AUDREY: Becker says he would never take certain patients off statin drugs, this includes people who have advanced heart disease - meaning they've already had a heart attack, angioplasty, or stunts. For them, statin medications can be life-saving. But for people who's just like 59-year-old Barry Baron who had only high cholesterol but no other signs of illness, the combination of lifestyle changes and supplements seems to be working well.
Mr. BARON: I just had a stress test done and went with flying colors, actually improved my health.
AUDREY: Baron says he knows he's got to have the discipline to keep up the exercise and diet, that's in his control. But here's the caution with red rice yeast: The capsules used during a study were tested and certified for their potency and purity. But cardiologist David Becker says, that's not necessarily the case for all bottles of red rice yeast that you'll find on drugstore shelves.

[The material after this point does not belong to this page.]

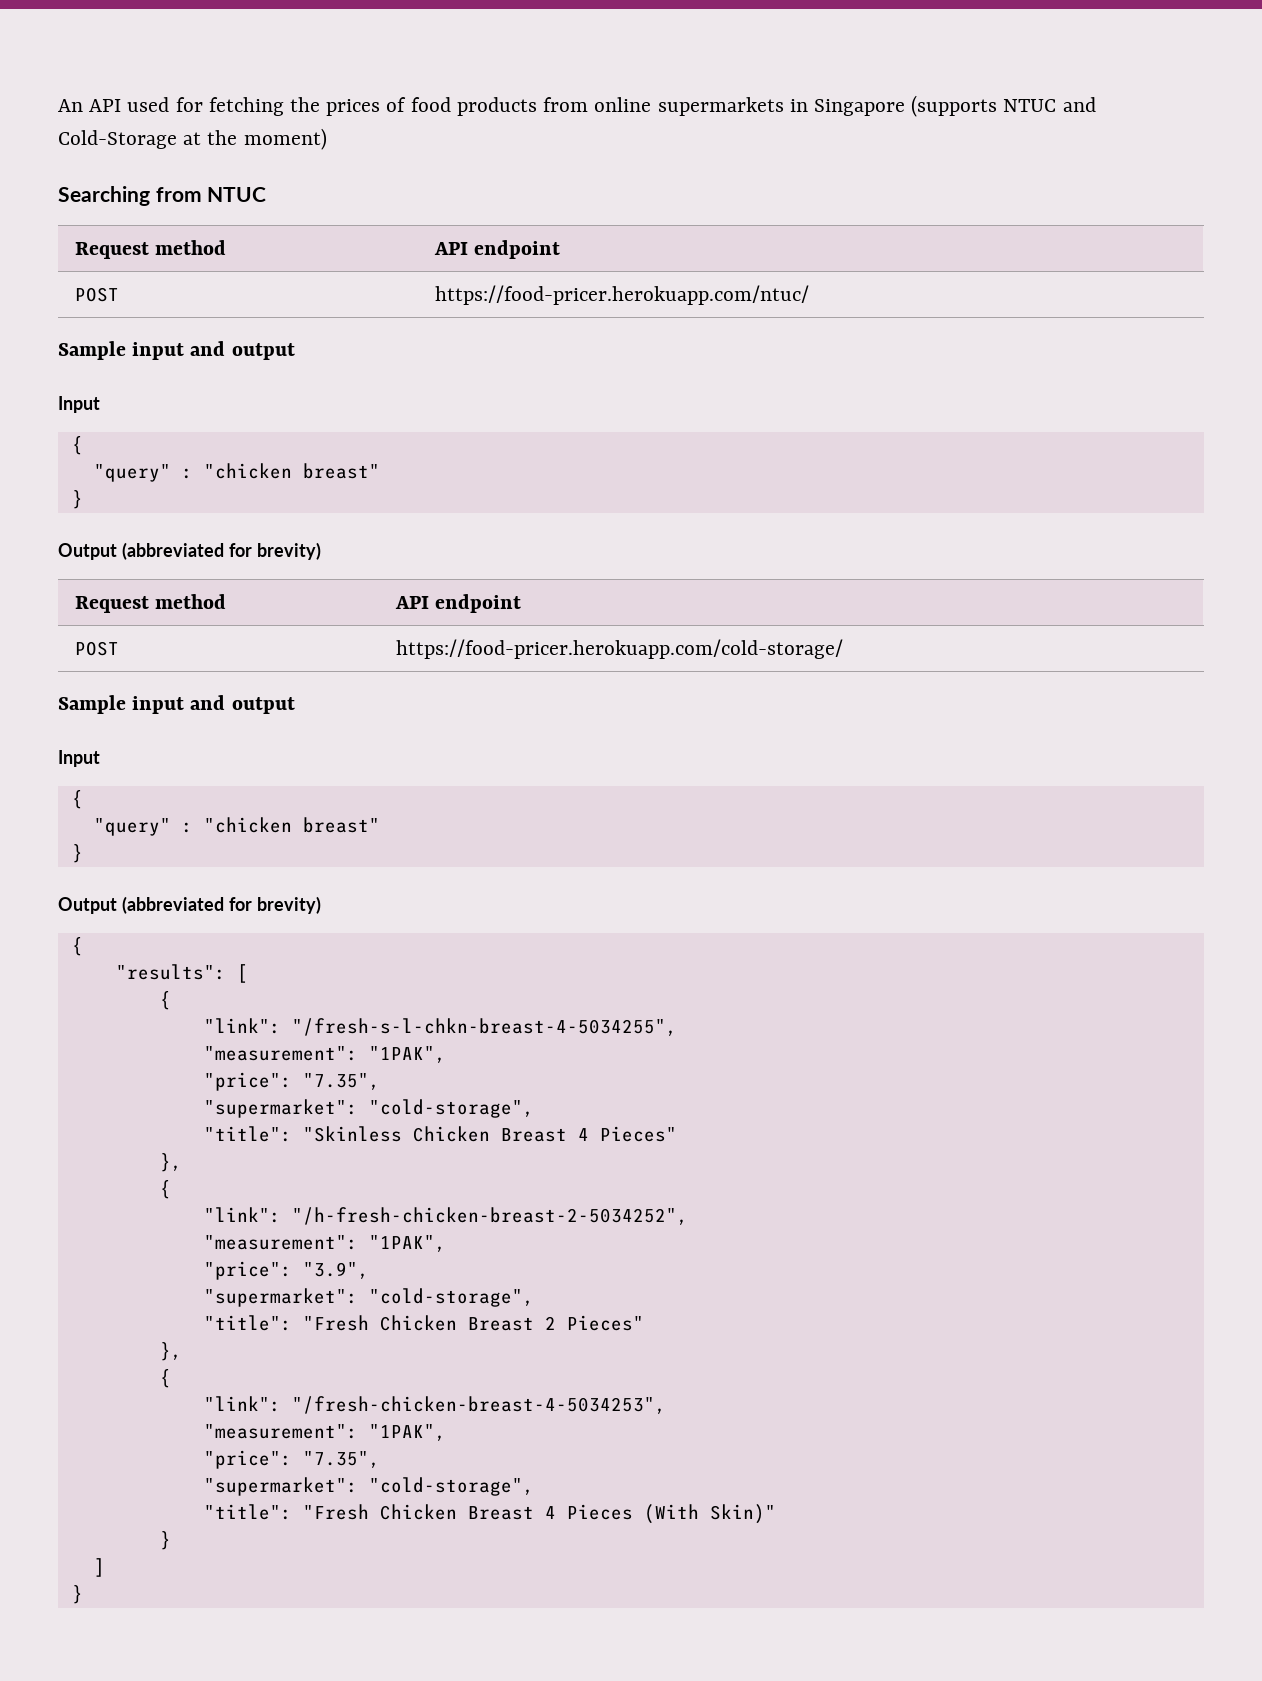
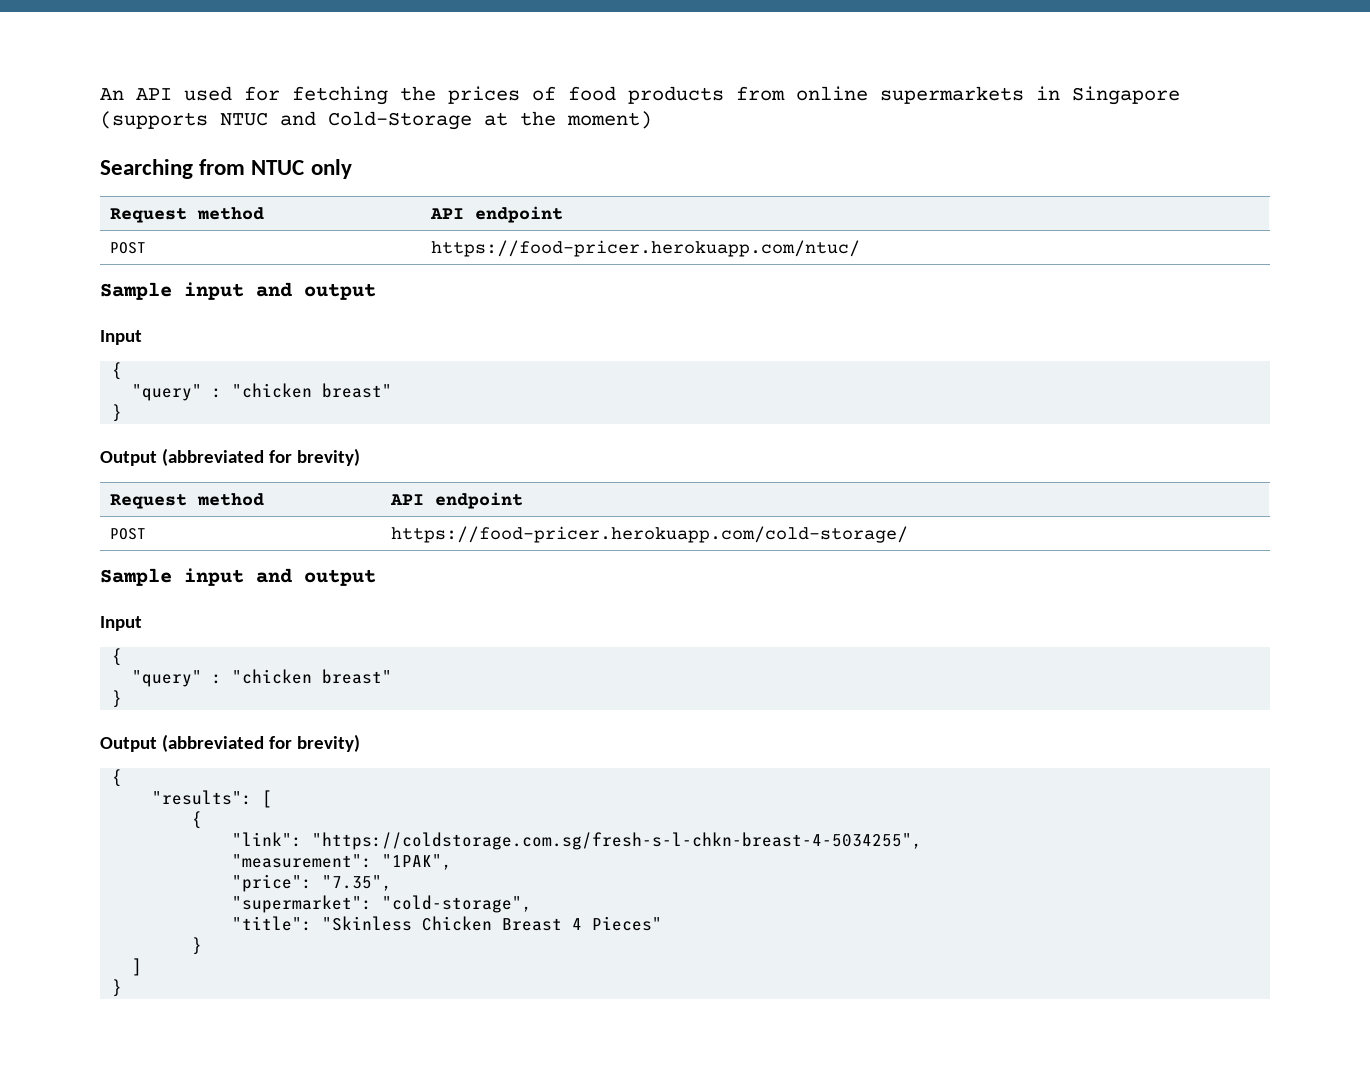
(267, 194) none -> [310,159,352,179] only
[291,1018,677,1036] "/fresh-s-l-chkn-breast-4-5034255", -> [312,832,923,850] "https://coldstorage.com.sg/fresh-s-l-chkn-breast-4-5034255",
[159,1153,182,1172] [159,1180,171,1199] [203,1207,688,1225] [203,1235,446,1252] [203,1261,369,1280] [203,1288,534,1307] [203,1315,644,1331] [159,1342,182,1361] [159,1369,171,1388] [203,1396,666,1414] [203,1424,446,1441] [203,1450,380,1469] [203,1477,534,1496] [203,1504,776,1524] // }, // { // "link": "/h-fresh-chicken-breast-2-5034252", // "measurement": "1PAK", // "price": "3.9", // "supermarket": "cold-storage", // "title": "Fresh Chicken Breast 2 Pieces" // }, // { // "link": "/fresh-chicken-breast-4-5034253", // "measurement": "1PAK", // "price": "7.35", // "supermarket": "cold-storage", // "title": "Fresh Chicken Breast 4 Pieces (With Skin)" -> (663, 923) none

Dr. BECKER: You just don't know what you're getting, and you can get a batch one time which is perfect and lowers your cholesterol, and then you can get another batch in the same company that might not be as good because nothing's regulated.
AUDREY: A new analysis out today from the supplement testing company, ConsumerLab.com, confirms this point. ConsumerLab's Todd Cooperman says he tested 10 brands of red rice yeast and found shocking differences in concentrations of the main active ingredient called lovastatin.
Dr. TODD COOPERMAN (President, ConsumerLab.com): We found a 100-fold difference. One product had over 10 milligrams of lovastatin per pill; another one had less than 0.1 milligrams of lovastain.
AUDREY: Another finding is that four of the 10 grams were contaminated with a substance called citrinin which is known to be toxic to the kidneys. All of this information puts consumers in a tough spot. The results of red rice yeast are promising, but as with all unregulated supplements, problems with quality control and contamination undermine confidence.
Allison Aubrey, NPR News, Washington.